Korinne glowered, complaining.
“This is a bunch of lizard shi–”
“We took a vote,” Rosa said, cutting off her latest complaint. “You’re the team leader, Korinne, not the team queen.”
“I don’t feel like the leader when you all mutiny like this.”
“We didn’t mutiny, Korinne. We just bought a vehicle that we actually want to live in.”
They were riding out of the city in a House de Varco designed Outpost Rover. It was a vehicle model that the very happy salesman described as the premier choice for the adventuring team that looking to travel in spacious luxury. What he meant was the choice for the adventuring team that could afford it.
While unquestionably comfortable for six, it was no pleasure barge, as Rosa and Kalif kept pointing out to Korinne. It had powerful defensive measures to withstand monster attacks, features designed to facilitate training and even a prison cell that could be expanded externally to the vehicle to contain a relatively large monster of up to silver rank.
Due to the impressive size of the vehicle, which would match that of the Carlos Crime Wagon, they took the salesman’s advice and obtained the required temporary permits to fly it out of the city. That came at a further and considerable expense, but was worth it to avoid having to navigate the massive vehicle through the streets, let alone the gummed-up traffic around the city gates.
The entire endeavour was extremely expensive, but this was a team of silver rank guild elites, fresh off a monster surge. They were a long way from the only adventurers making hefty investments in their future. Successful teams often took the approach of using their success during a monster surge to set up their next decade of adventuring until the next one.
The Adventure Society bonus system rewarded those who stepped up during the surge, and Korinne's team had very much done that. With the monster surge lasting five or six times longer than normal, the rewards for active adventurers had climbed to never-before-seen heights. Fortunately, the massive number of monsters meant more loot than ever before from which to distribute those awards. Adventure Society loot teams were always deployed as part of after-action teams, cleaning up after adventurers without loot powers themselves.
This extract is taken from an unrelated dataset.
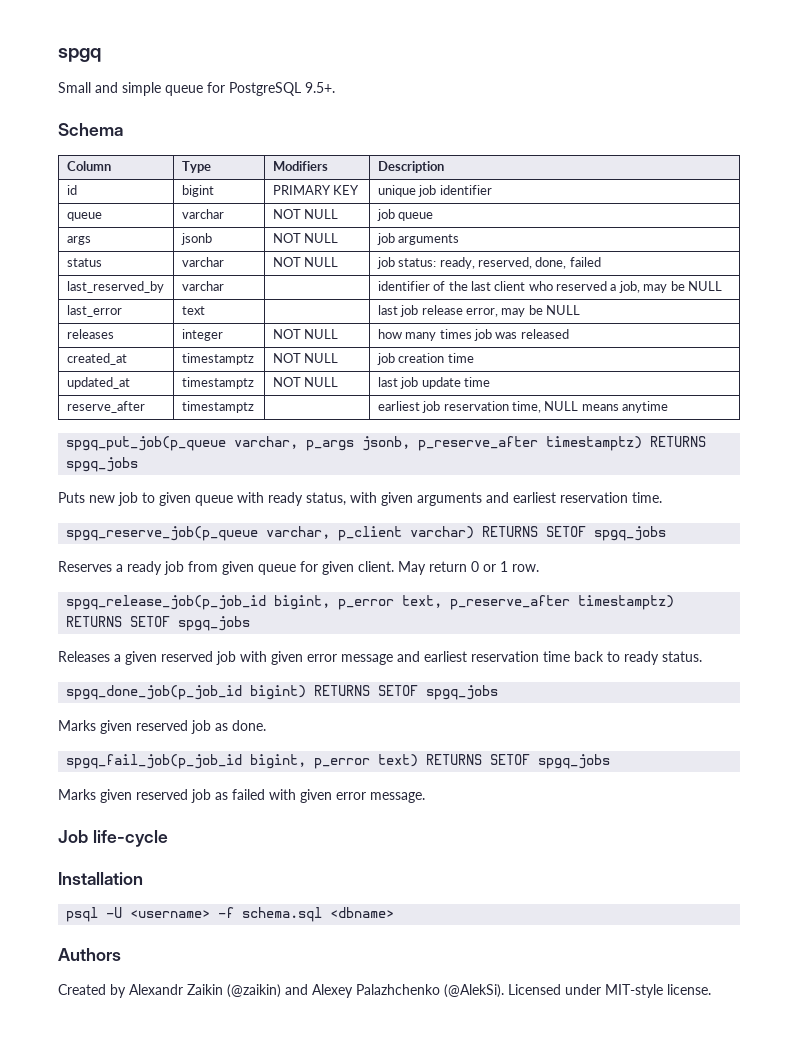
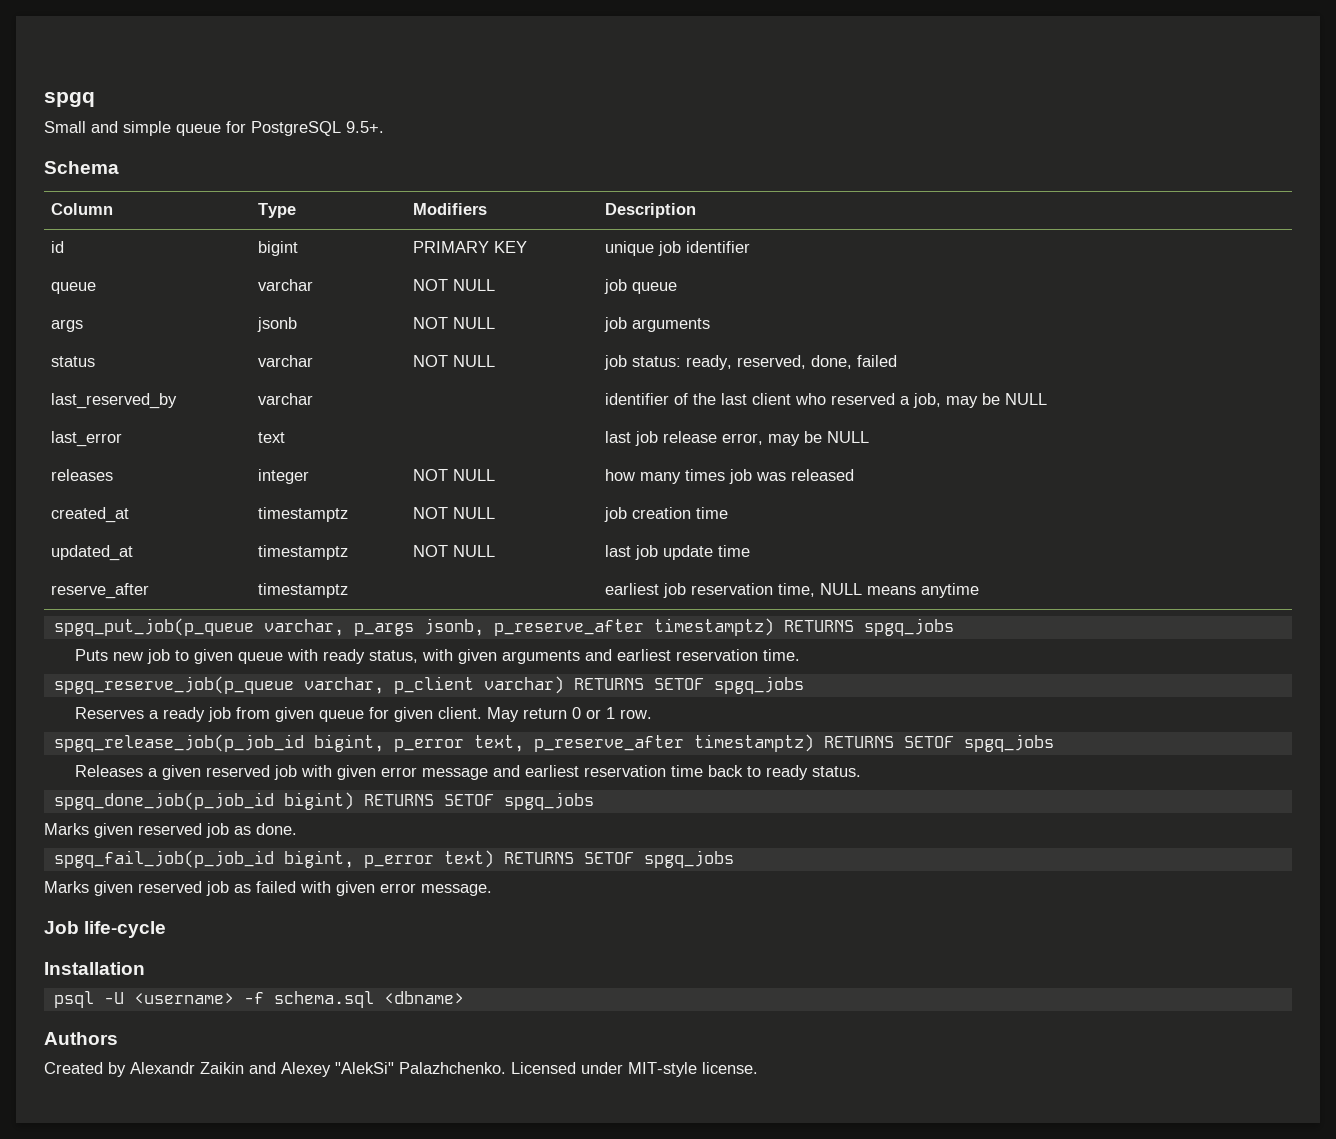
[227,984,281,998] (@zaikin) -> (244, 1068) none
[356,984,504,998] Palazhchenko (@AlekSi). -> [335,1062,506,1074] "AlekSi" Palazhchenko.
Jason’s team had done fairly well in terms of bonuses, although Jason himself was a bit of an oddity. While he did have some outrageous contributions, he also had lengthy dead periods where he was doing nothing but recovering. In the end, he’d been given a special assessment, which he used to claim some useful quintessence to feed into the cloud flask.
The convoy remained at Rajoras for a few days as the new vehicle was customised and a certain submarine was discreetly broken down into parts and brought to Jason, who fed them into the cloud flask. Jason never went into the city himself, although he debated it during the breaks in the rain. It wasn’t likely he’d be recognised, but it was still the playground of House de Varco, so he decided to remain on the yacht until they were further from Rimaros.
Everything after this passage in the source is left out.